<div style="text-align: center; background-color: #f9f9f9; border-left: 6px solid #4CAF50; padding: 10px; border-radius: 5px;">
    <h1 style="color: #333; font-size: 24px;">Universidad Nacional de Colombia</h1>
    <h2 style="color: #555; font-size: 20px;">Facultad de Ciencias Agrarias, Sede Bogotá</h2>
    <h3 style="color: #777; font-size: 18px;">Workshop: Geographic data exploration and first approaches</h3>
    <h3 style="color: #777; font-size: 18px;">Programación SIG II-2024</h3>
</div>


In this workshop, we will take a hands-on approach to working with geospatial data, focusing on practical skills and foundational concepts. Using **GeoPandas**, a powerful Python library for geographic data, you will learn how to handle, analyze, and visualize spatial data efficiently.
Additionally, this workshop will guide you on how to install libraries that may not be included in `conda`, ensuring you can work with any Python package required for geospatial analysis.
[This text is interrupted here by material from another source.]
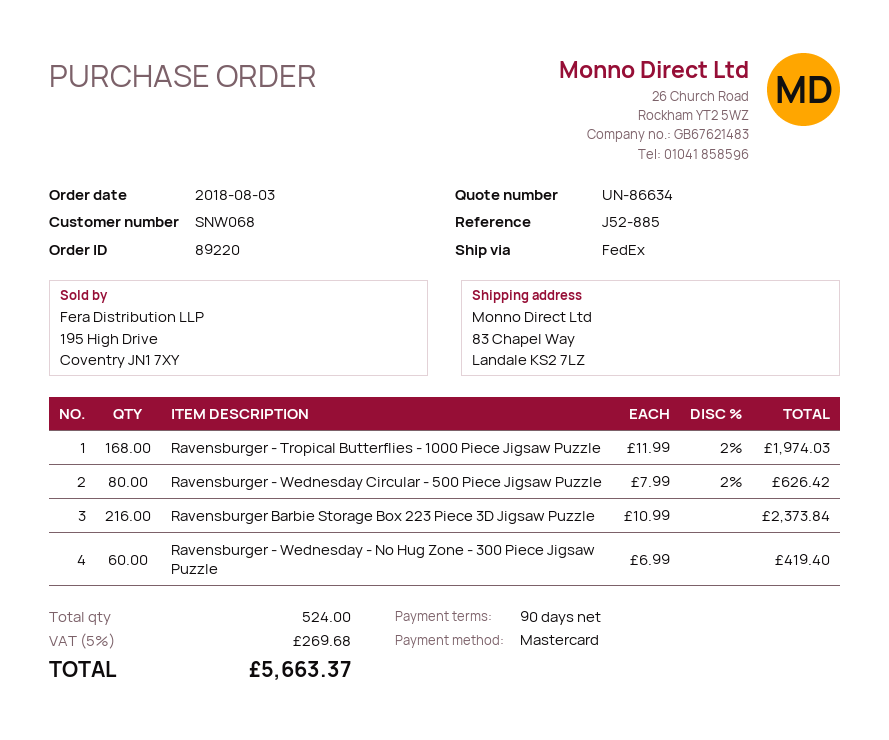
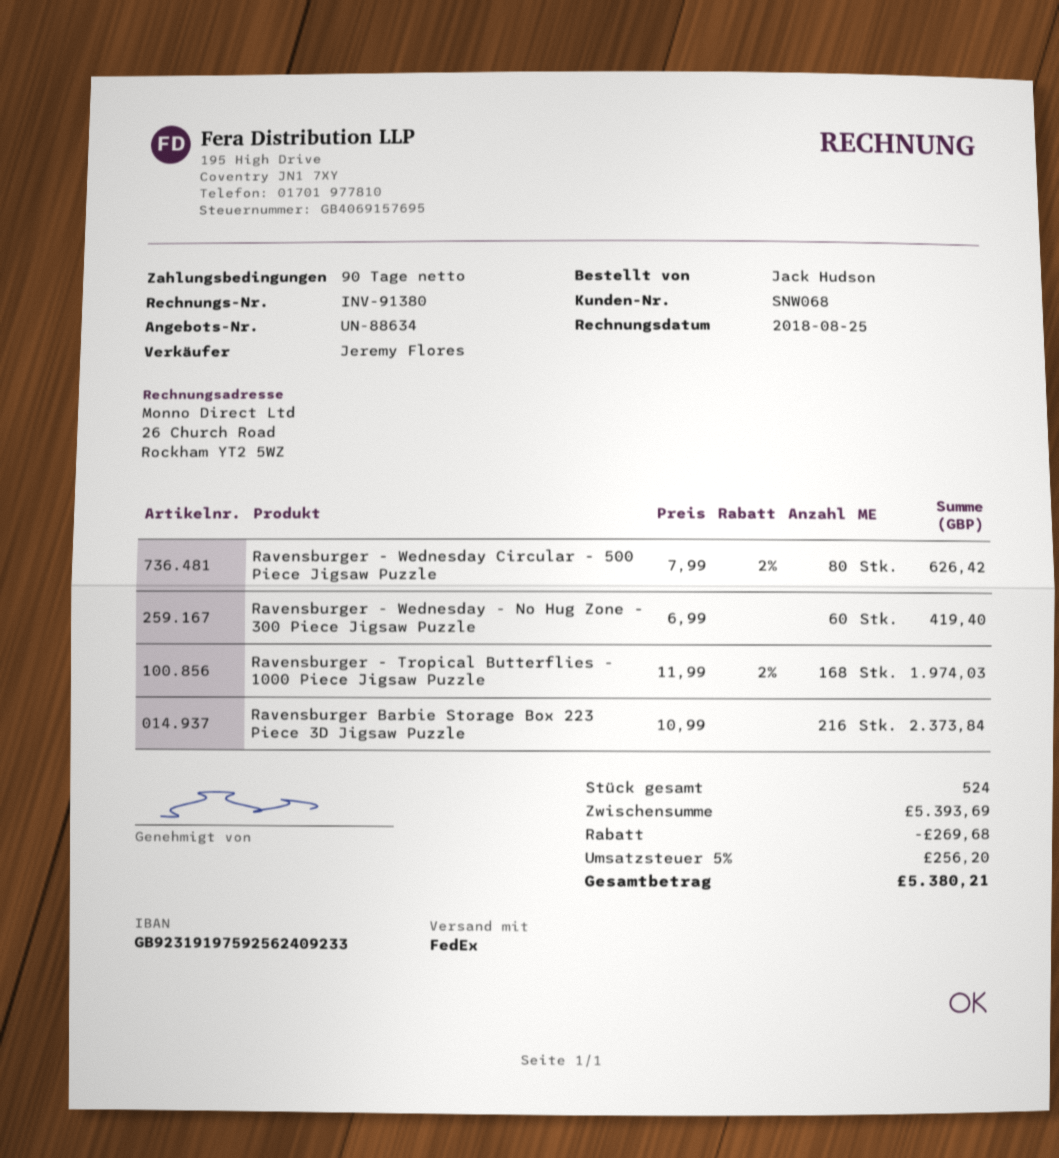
quote number: UN-86634 -> UN-88634
discount: none -> 269.68
tax: 5% = 269.68 -> 5% = 256.20
total: 5663.37 -> 5380.21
The workshop is structured around exercises and concepts derived from [Chapter 1: Spatial Data](https://py.geocompx.org/01-spatial-data) of the Geocomputation with Python resource. You will work with a shapefile containing information about municipalities in Colombia, but the techniques you’ll learn can be applied to any geospatial dataset. Use this very notebook to go through the [Geographic data in Python section](https://py.geocompx.org/) from  Dorman et al., and answer the questions at the end of this notebook. 

---

## Learning Objectives

By the end of this workshop you are expected to:

* Differentiate between a `GeoSeries` and a `GeoDataFrame`, and understand their roles in geospatial analysis.
* Import spatial datasets into Python using `GeoPandas`.
* Explore and interpret the attributes and geometries within a `GeoDataFrame`.
* Access and modify geometry data, such as centroids and boundaries.
Perform attribute-based filtering of spatial datasets.
* Visualize Spatial Data  using `.plot()` and `.explore()` methods.
* Customize maps 
* Reproject spatial data to ensure consistency and accuracy in analysis.
* Replicate the analysis using your own datasets, adapting the learned techniques to different contexts.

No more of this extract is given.